On Slow Roll Eternal Inflation

 

Sarah Shandera, Perimeter Institute

Infrared Challenges for Inflation

I will review some recent work on infrared issues for scalar fields in exact and quasi de Sitter space. Renewed interest in this topic has been driven by the observational potential for a more accurate determination of statistics of the primordial curvature perturbations, especially non-Gaussianity. Interestingly, the resulting questions are not only relevant for mapping inflationary models to observation but also link directly to more fundamental questions about the initial state, eternal inflation, and the long time dynamics of interacting quantum fields in curved space.
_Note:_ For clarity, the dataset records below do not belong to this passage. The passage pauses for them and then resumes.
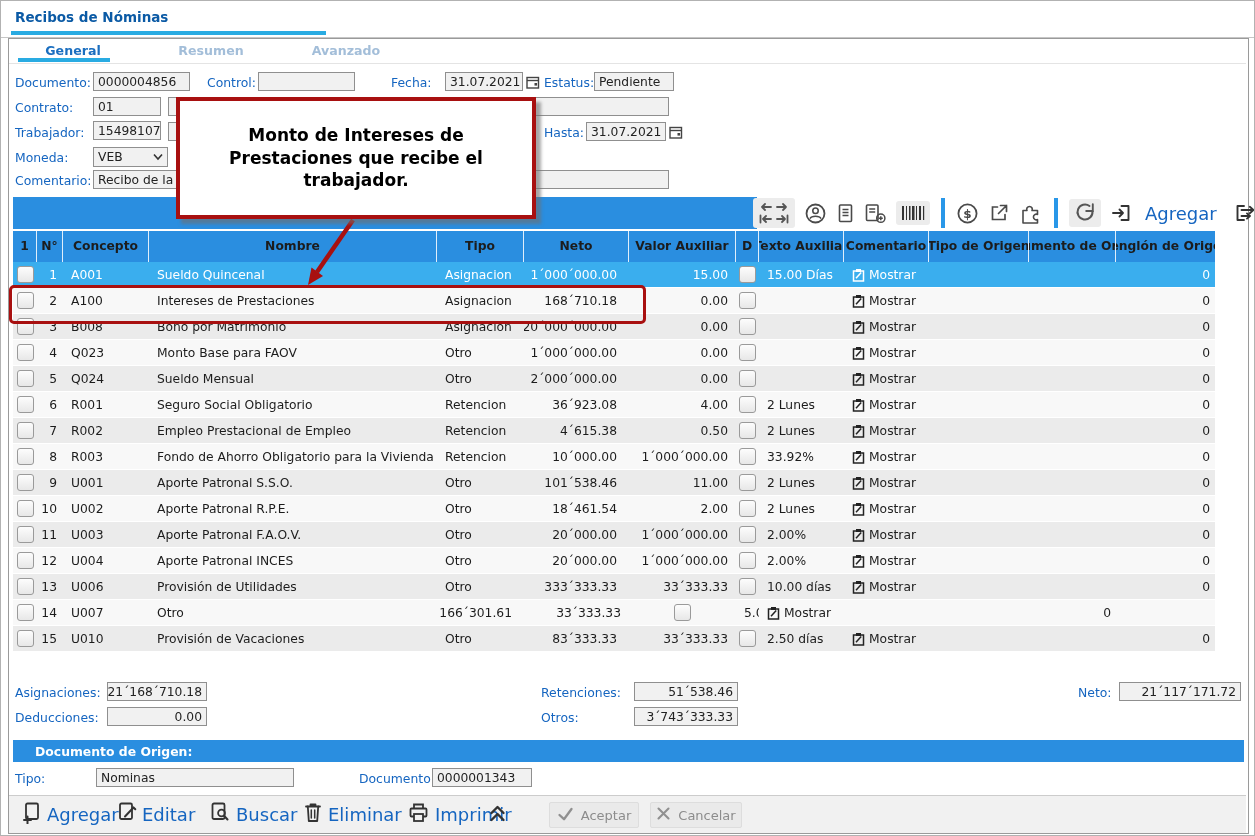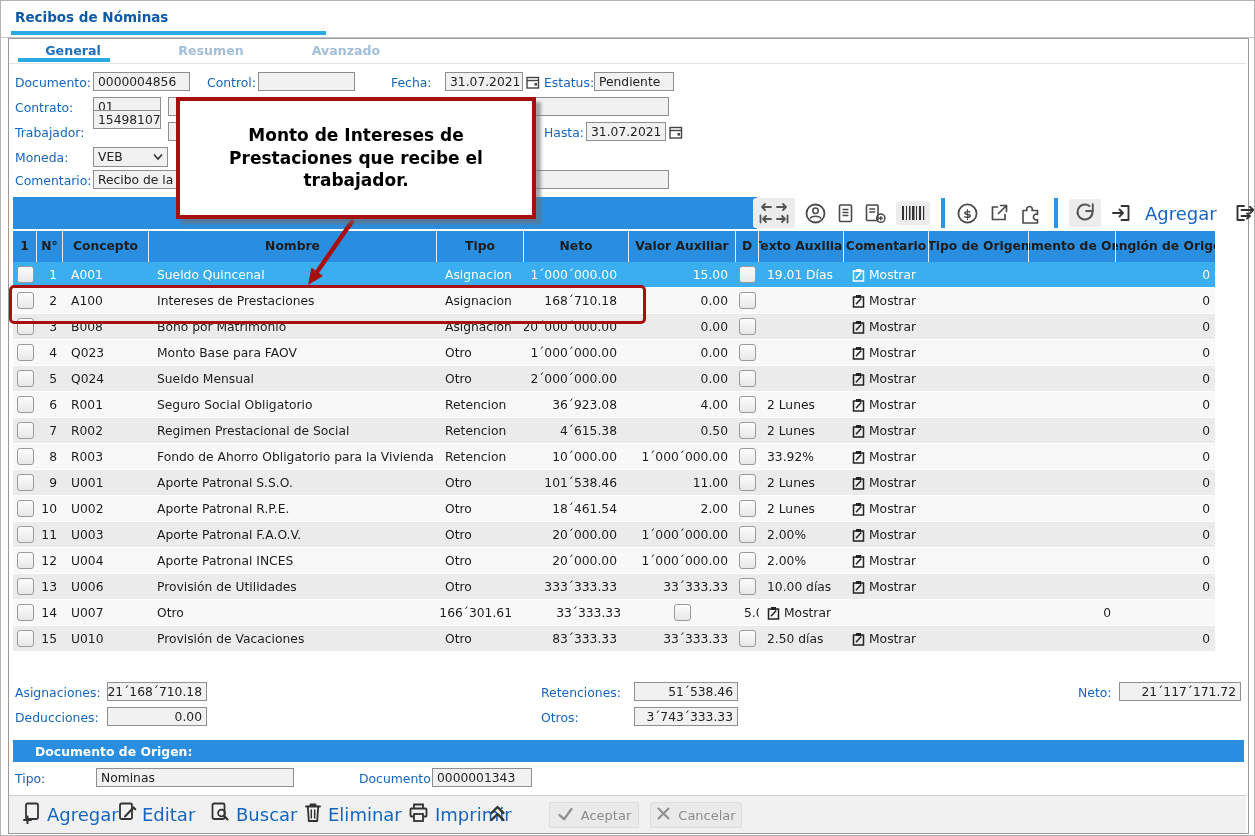--- a/index.html
+++ b/index.html
@@ -118,7 +118,7 @@
   <div class="field" style="left:167px;top:96px;width:501px;"></div>
 
   <div class="lbl" style="left:14px;top:124px;">Trabajador:</div>
-  <div class="field" style="left:92px;top:109px;width:68px;">15498107</div>
+  <div class="field" style="left:92px;top:120px;width:68px;">15498107</div>
   <div class="field" style="left:167px;top:121px;width:330px;"></div>
   <div class="lbl" style="left:543px;top:124px;">Hasta:</div>
   <div class="field" style="left:585px;top:121px;width:80px;">31.07.2021</div>

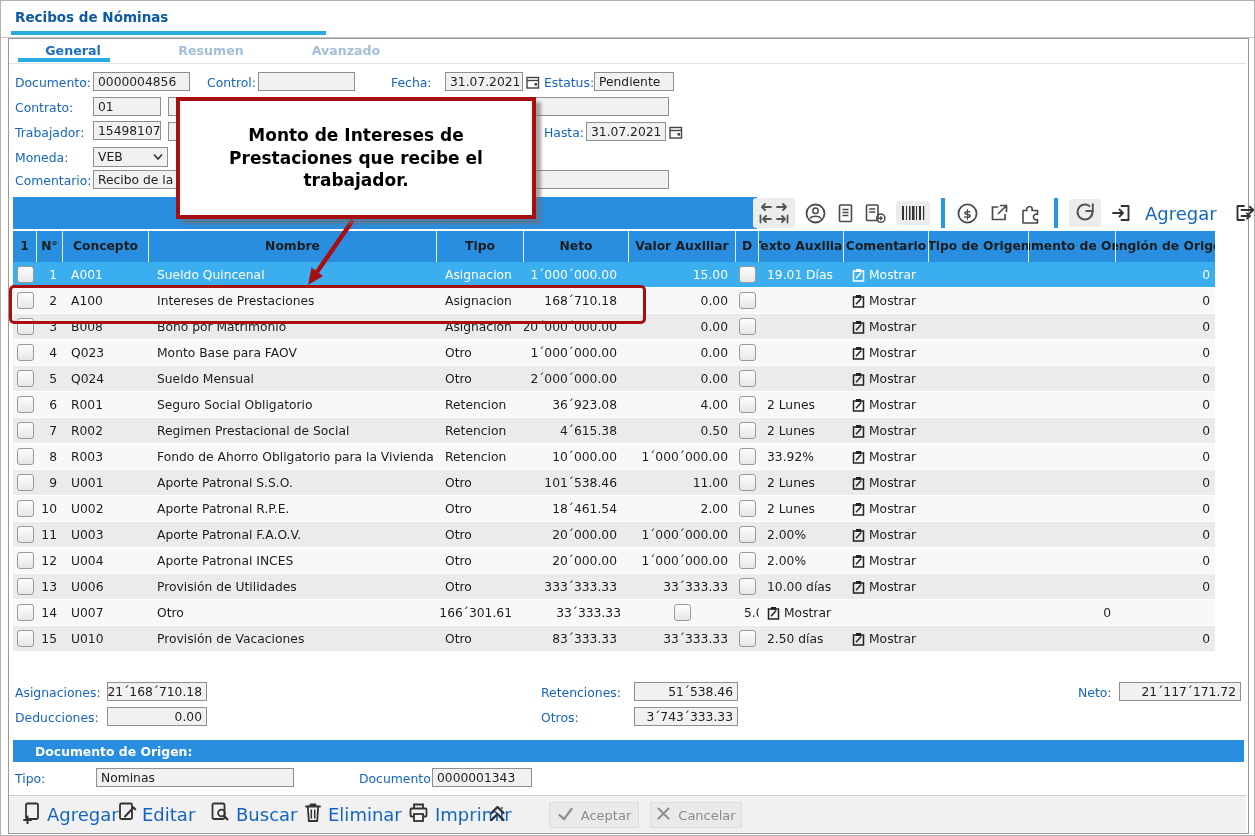--- a/index.html
+++ b/index.html
@@ -256,7 +256,7 @@
         <div class="tc cc">
           <span class="cbx"></span>
         </div>
-        <div class="tc pl8">19.01 Días</div>
+        <div class="tc pl8">15.00 Días</div>
         <div class="tc pl8 mostrar">
           <svg width="13" height="14" viewBox="0 0 13 14">
             <rect x="1.5" y="3" width="10" height="10" fill="none" stroke="currentColor" stroke-width="1.5"></rect>

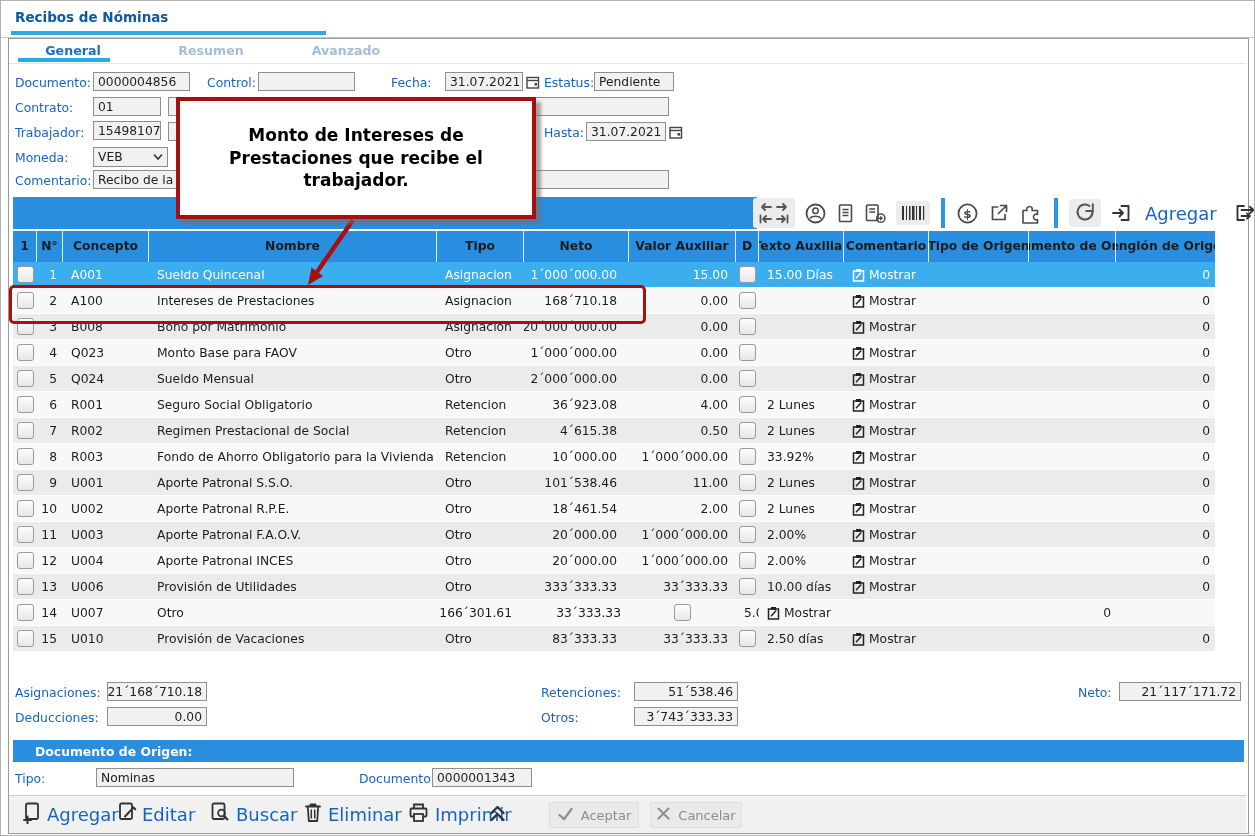--- a/index.html
+++ b/index.html
@@ -405,7 +405,7 @@
         </div>
         <div class="tc num pr6">7</div>
         <div class="tc pl8">R002</div>
-        <div class="tc pl8">Regimen Prestacional de Social</div>
+        <div class="tc pl8">Empleo Prestacional de Empleo</div>
         <div class="tc pl8">Retencion</div>
         <div class="tc num pr12">4´615.38</div>
         <div class="tc num pr8">0.50</div>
Infrared questions provide a precisely calculable way to put pressure on inflation as a rigorous and consistent framework, ready to confront future observations.

 

Ben Shlaer, Tufts University

A critique of Coleman - De Luccia

In many respects, de Sitter space behaves like a system at finite temperature in finite volume.  I will extend this to include the lack of first-order phase transitions. This rules out exponential decay in the de Sitter landscape, which changes the global structure in a significant way.

 

Paul J. Steinhardt, Princeton University

Meeting the Challenges

This talk will be a heuristic discussion of the challenges for the big bang inflationary picture and possible approaches for addressing them.

 

Leonard Susskind, Stanford University

TBA

 

Gonzalo Torroba, Stanford University

A Simple Harmonic Universe

We explore simple but novel solutions of general relativity which, classically, approximate cosmologies cycling through an infinite set of ``bounces."   These solutions require curvature K=+1, and are supported by a negative cosmological term and matter with -1 < w < -1/3.  They can be studied within the regime of validity of general relativity.  We argue that quantum mechanically, particle production leads eventually to a departure from the regime of validity of semiclassical general relativity, likely yielding a singular crunch.

 

Vitaly Vanchurin, Stanford University

Physics Beyond the Standard Theory of Inflation and Dark Energy

Inflationary cosmology not only provided a simple solution to various cosmological problems, but also made predictions later confirmed by observations. Despite of its success, a straightforward extrapolation of the theory to higher energy scales led to new problems and seems to require new physics. In this talk I review the new problems, discuss their possible resolutions and speculate on possible predictions of the new physics.

 

BingKan Xue, Princeton University

Curvature and Anisotropy Near a Nonsingular Bounce

Problematic growths of curvature and anisotropy are found in nonsingular bouncing cosmologies that include both an ekpyrotic phase and a bouncing phase. Classically, initial curvature and anisotropy that are suppressed during the ekpyrotic phase will grow back exponentially during the nonsingular bouncing phase. Besides, curvature perturbations and anisotropy are generated by quantum fluctuations during the ekpyrotic phase. In the bouncing phase, an adiabatic curvature perturbation grows to dominate and gives rise to a blue spectrum that spoils the scale-invariance. Meanwhile, a scalar shear perturbation grows nonlinear and creates an overwhelming anisotropy that disrupts the nonsingular bounce altogether.